*** Extracted data Section Begins ***
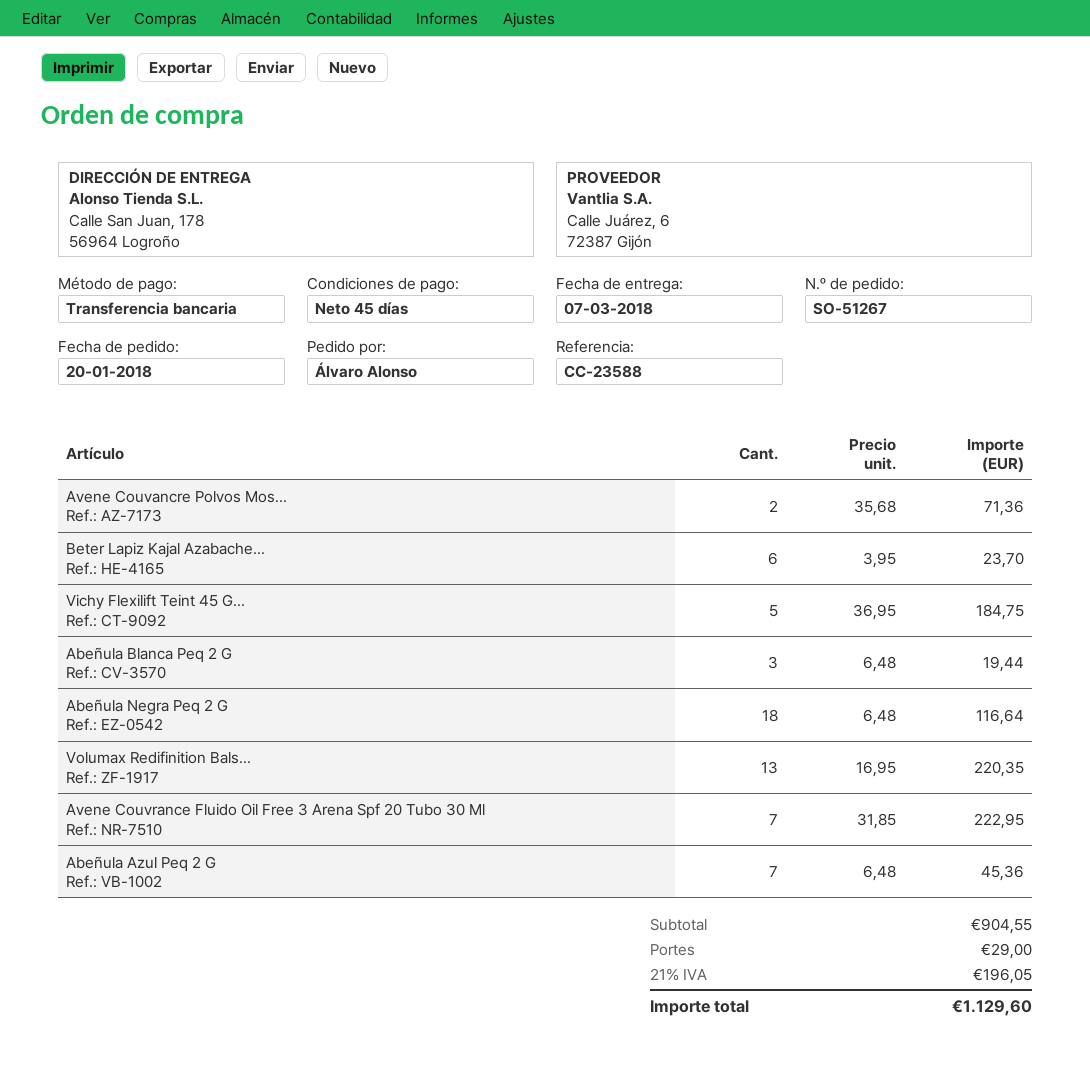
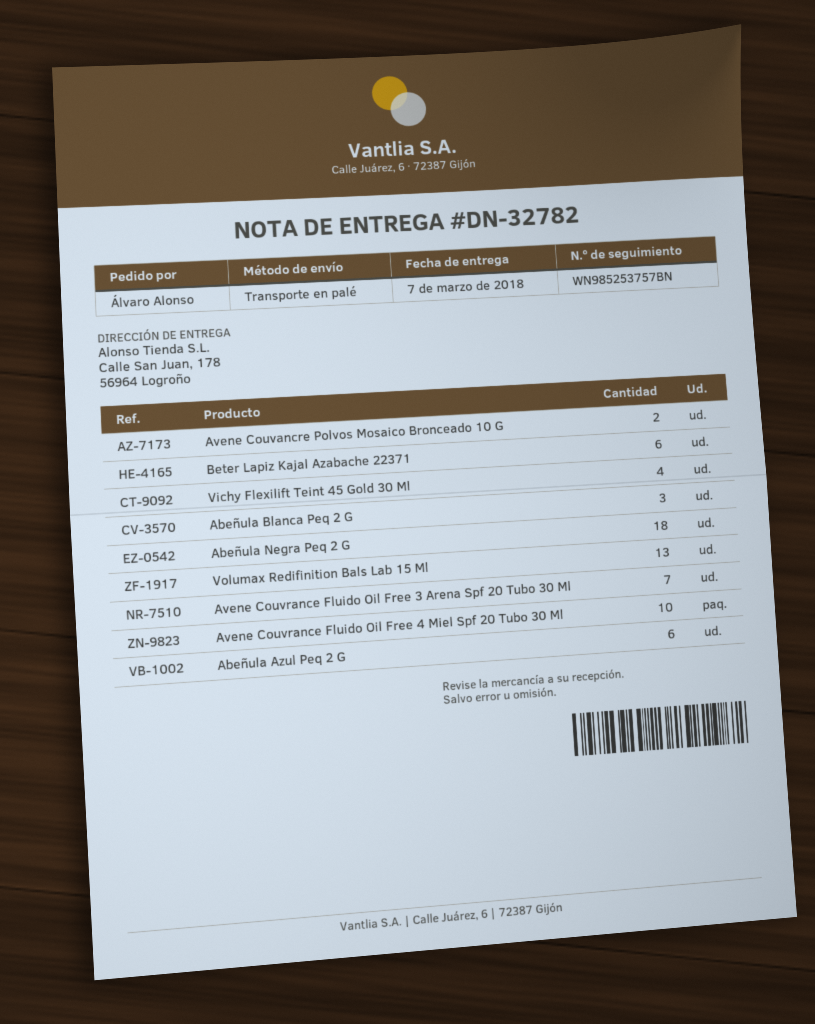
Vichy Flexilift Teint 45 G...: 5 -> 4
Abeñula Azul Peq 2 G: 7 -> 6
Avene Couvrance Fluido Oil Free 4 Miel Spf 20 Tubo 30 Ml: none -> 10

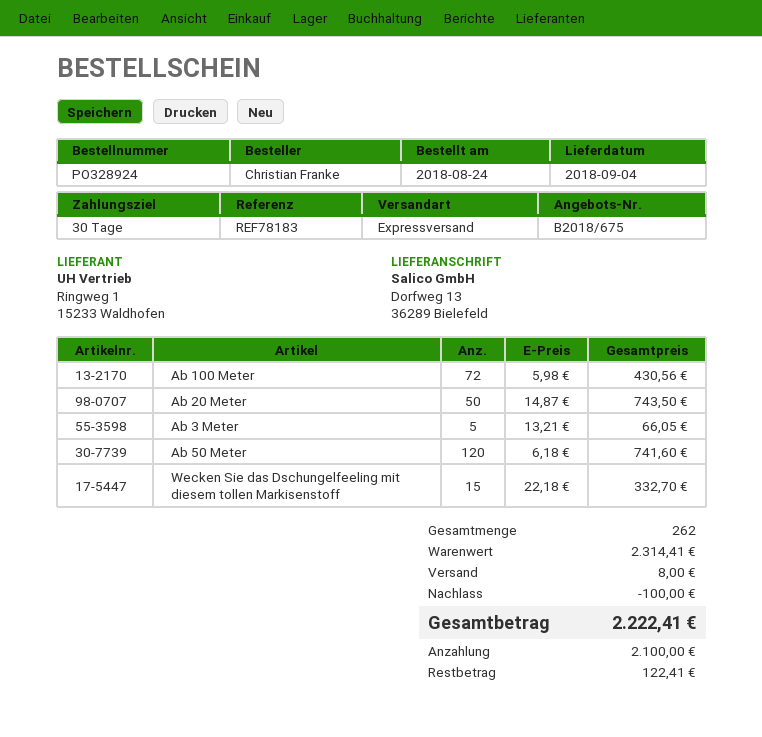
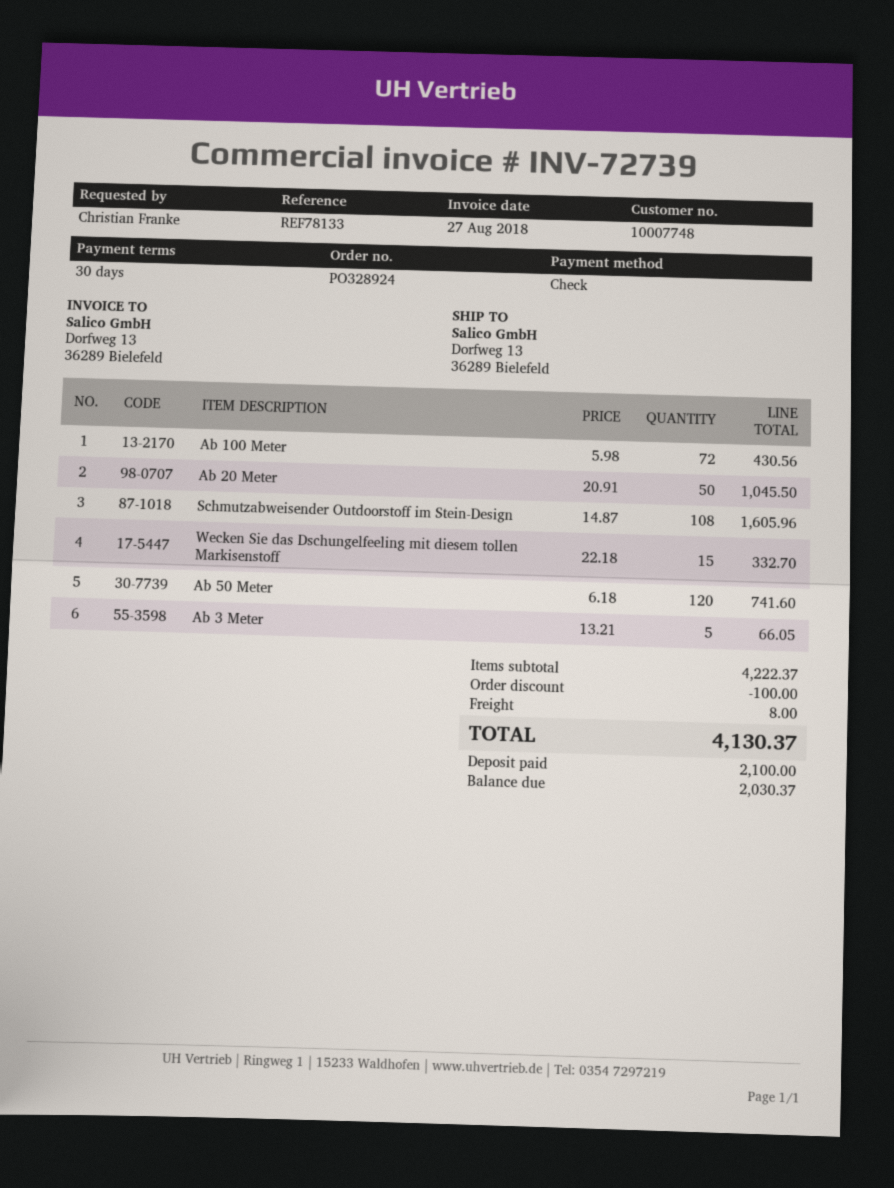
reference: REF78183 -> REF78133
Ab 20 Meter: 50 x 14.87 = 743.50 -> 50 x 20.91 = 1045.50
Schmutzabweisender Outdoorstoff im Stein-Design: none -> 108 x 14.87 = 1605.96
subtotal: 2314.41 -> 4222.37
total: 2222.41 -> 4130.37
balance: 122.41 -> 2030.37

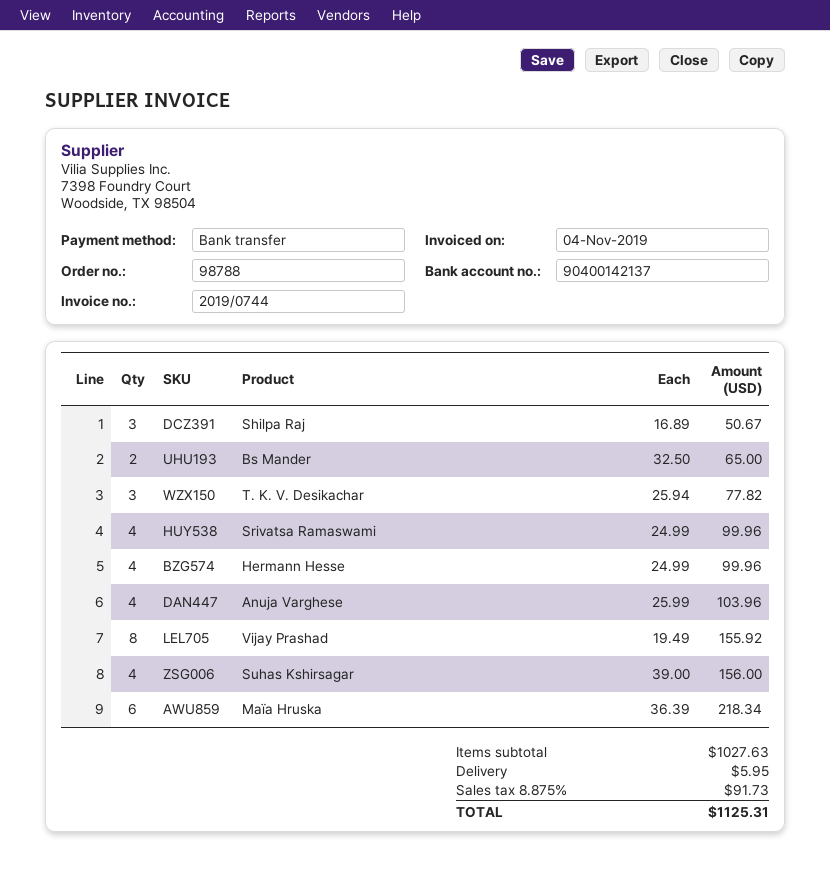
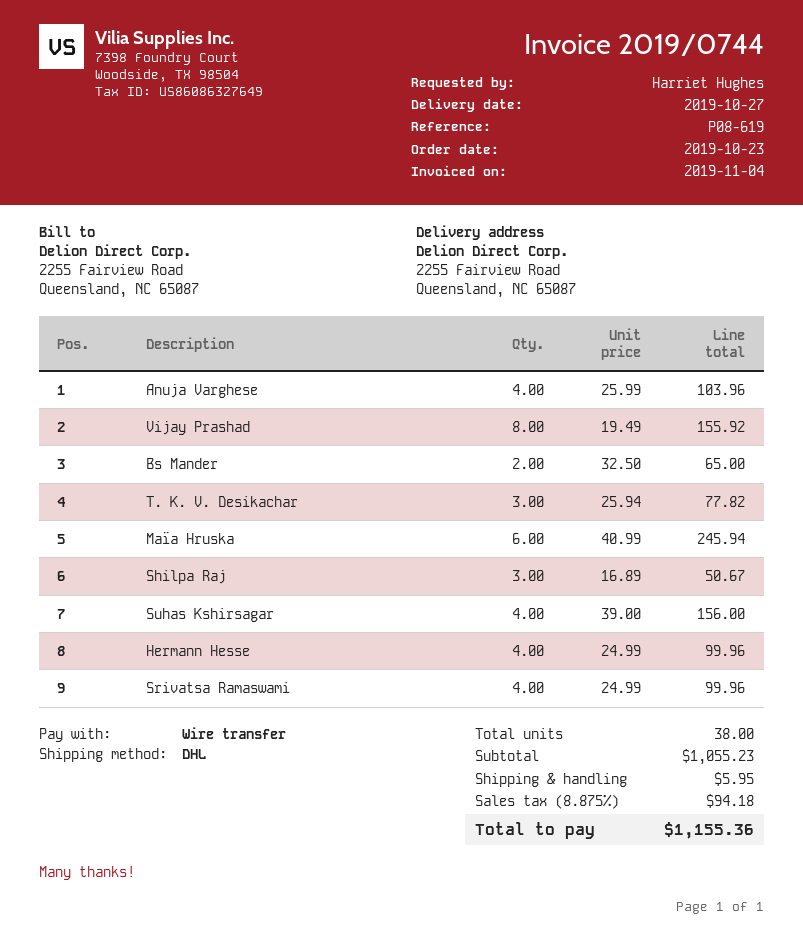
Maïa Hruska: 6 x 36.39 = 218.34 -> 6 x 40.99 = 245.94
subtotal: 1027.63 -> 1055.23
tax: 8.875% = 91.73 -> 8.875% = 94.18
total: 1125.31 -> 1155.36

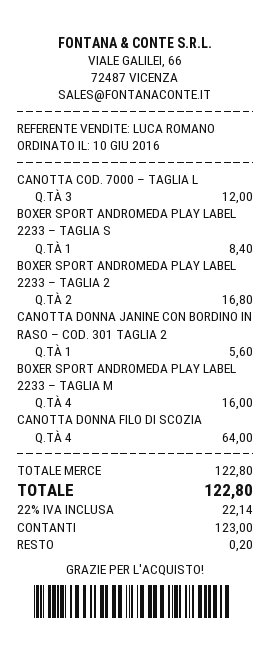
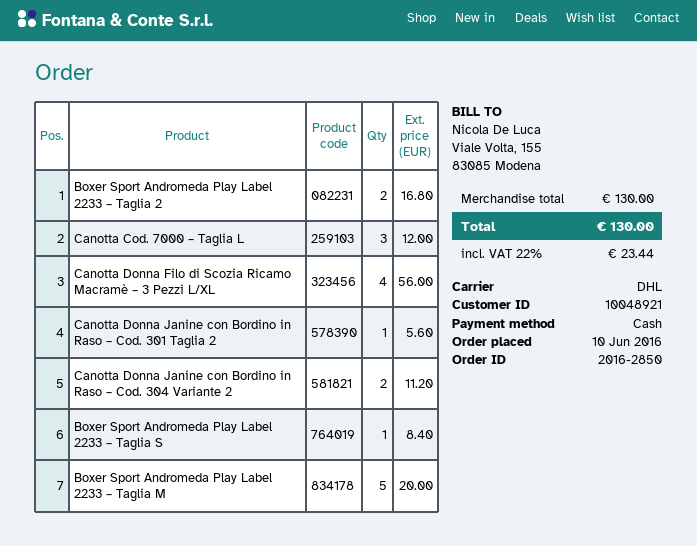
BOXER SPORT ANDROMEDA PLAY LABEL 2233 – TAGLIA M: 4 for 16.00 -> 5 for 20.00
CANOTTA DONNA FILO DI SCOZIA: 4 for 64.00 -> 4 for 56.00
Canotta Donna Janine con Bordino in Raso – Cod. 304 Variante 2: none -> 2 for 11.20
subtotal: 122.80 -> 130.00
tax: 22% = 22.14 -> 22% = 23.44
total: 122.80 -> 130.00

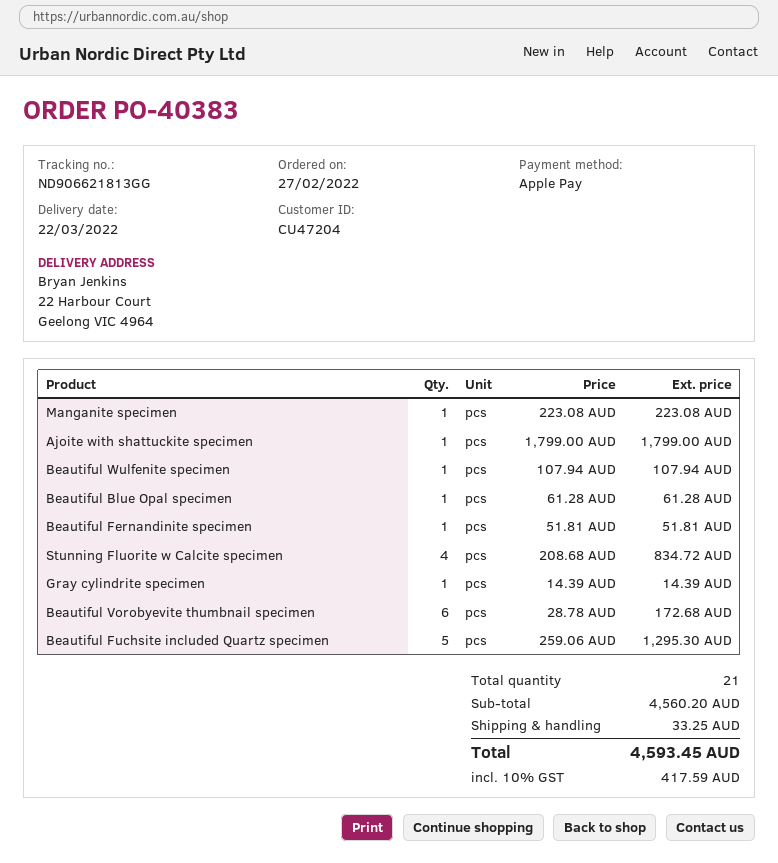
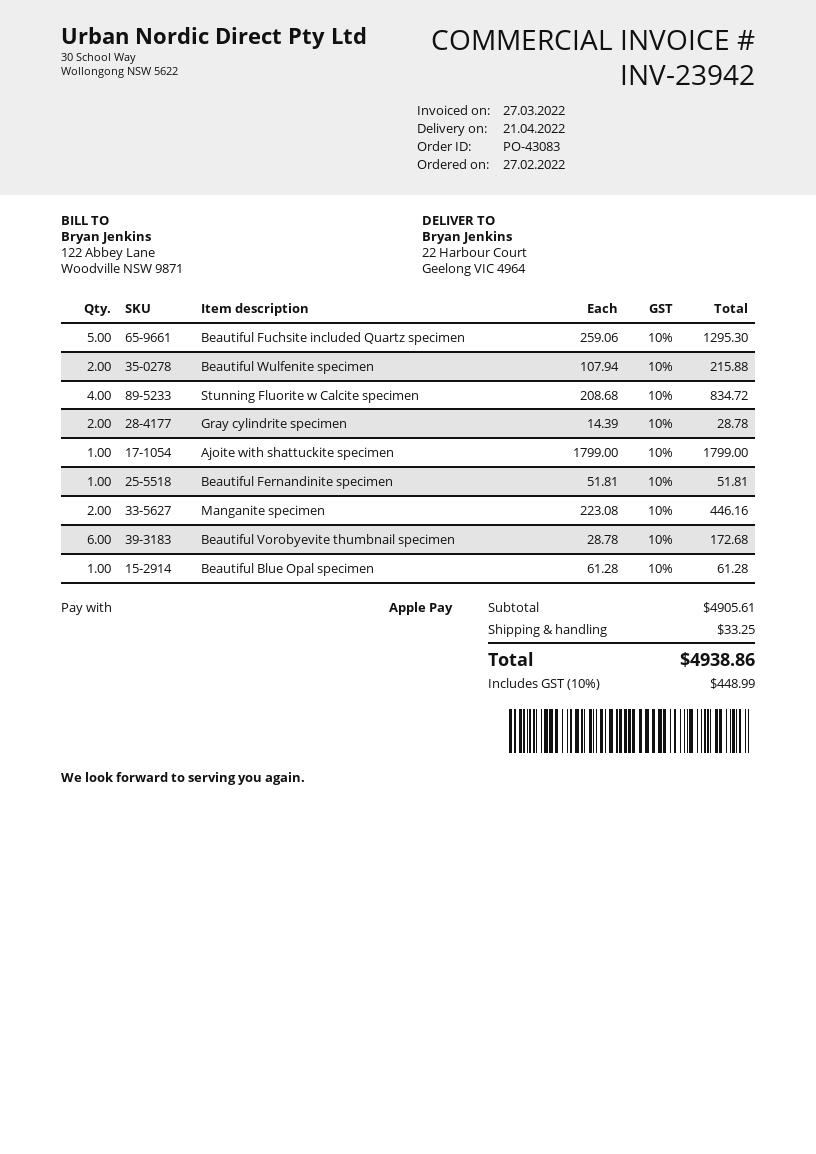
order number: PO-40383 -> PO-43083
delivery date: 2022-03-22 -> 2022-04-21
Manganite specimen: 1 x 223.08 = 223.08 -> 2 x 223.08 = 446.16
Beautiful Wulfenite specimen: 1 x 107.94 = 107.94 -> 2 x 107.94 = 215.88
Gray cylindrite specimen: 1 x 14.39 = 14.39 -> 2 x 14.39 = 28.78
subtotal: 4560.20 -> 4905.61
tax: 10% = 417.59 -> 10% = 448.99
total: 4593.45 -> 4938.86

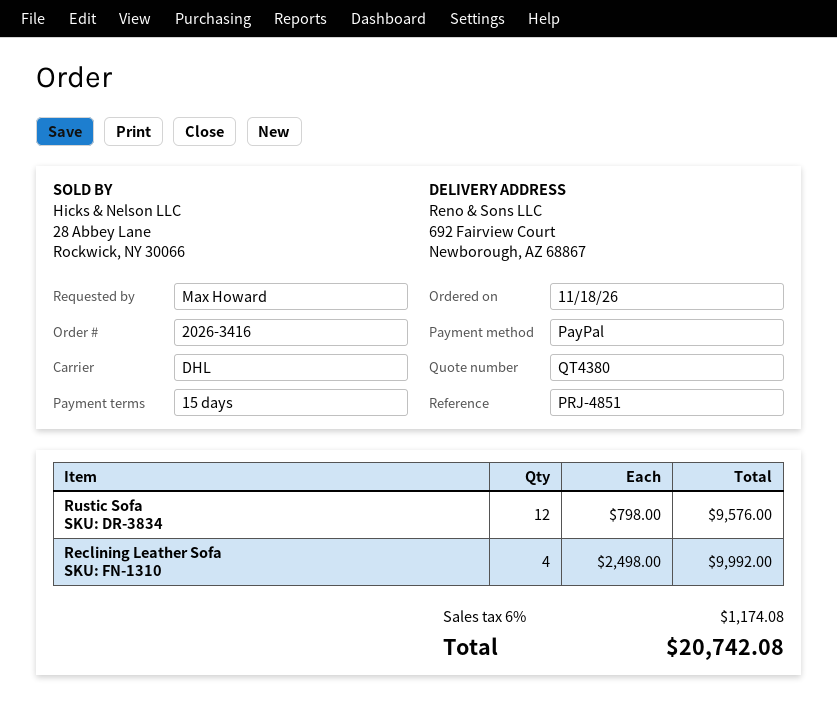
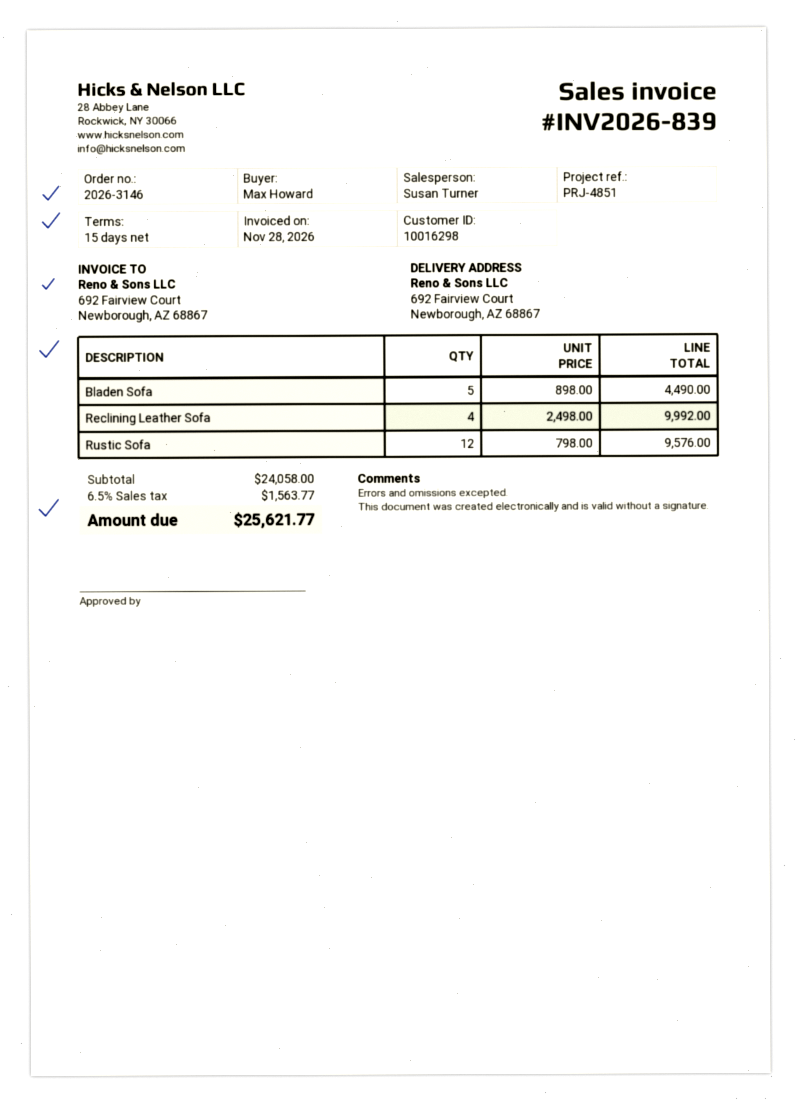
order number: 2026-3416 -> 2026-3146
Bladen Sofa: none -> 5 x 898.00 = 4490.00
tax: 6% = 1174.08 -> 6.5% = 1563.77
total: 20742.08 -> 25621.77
*** Extracted data Section Ends ***
◆ **How to complete this task**
Reproduce all the data as it stands. The pictures are not part of the copy.

◆ **Result for this exercise**
Vichy Flexilift Teint 45 G...: 5 -> 4
Abeñula Azul Peq 2 G: 7 -> 6
Avene Couvrance Fluido Oil Free 4 Miel Spf 20 Tubo 30 Ml: none -> 10

reference: REF78183 -> REF78133
Ab 20 Meter: 50 x 14.87 = 743.50 -> 50 x 20.91 = 1045.50
Schmutzabweisender Outdoorstoff im Stein-Design: none -> 108 x 14.87 = 1605.96
subtotal: 2314.41 -> 4222.37
total: 2222.41 -> 4130.37
balance: 122.41 -> 2030.37

Maïa Hruska: 6 x 36.39 = 218.34 -> 6 x 40.99 = 245.94
subtotal: 1027.63 -> 1055.23
tax: 8.875% = 91.73 -> 8.875% = 94.18
total: 1125.31 -> 1155.36

BOXER SPORT ANDROMEDA PLAY LABEL 2233 – TAGLIA M: 4 for 16.00 -> 5 for 20.00
CANOTTA DONNA FILO DI SCOZIA: 4 for 64.00 -> 4 for 56.00
Canotta Donna Janine con Bordino in Raso – Cod. 304 Variante 2: none -> 2 for 11.20
subtotal: 122.80 -> 130.00
tax: 22% = 22.14 -> 22% = 23.44
total: 122.80 -> 130.00

order number: PO-40383 -> PO-43083
delivery date: 2022-03-22 -> 2022-04-21
Manganite specimen: 1 x 223.08 = 223.08 -> 2 x 223.08 = 446.16
Beautiful Wulfenite specimen: 1 x 107.94 = 107.94 -> 2 x 107.94 = 215.88
Gray cylindrite specimen: 1 x 14.39 = 14.39 -> 2 x 14.39 = 28.78
subtotal: 4560.20 -> 4905.61
tax: 10% = 417.59 -> 10% = 448.99
total: 4593.45 -> 4938.86

order number: 2026-3416 -> 2026-3146
Bladen Sofa: none -> 5 x 898.00 = 4490.00
tax: 6% = 1174.08 -> 6.5% = 1563.77
total: 20742.08 -> 25621.77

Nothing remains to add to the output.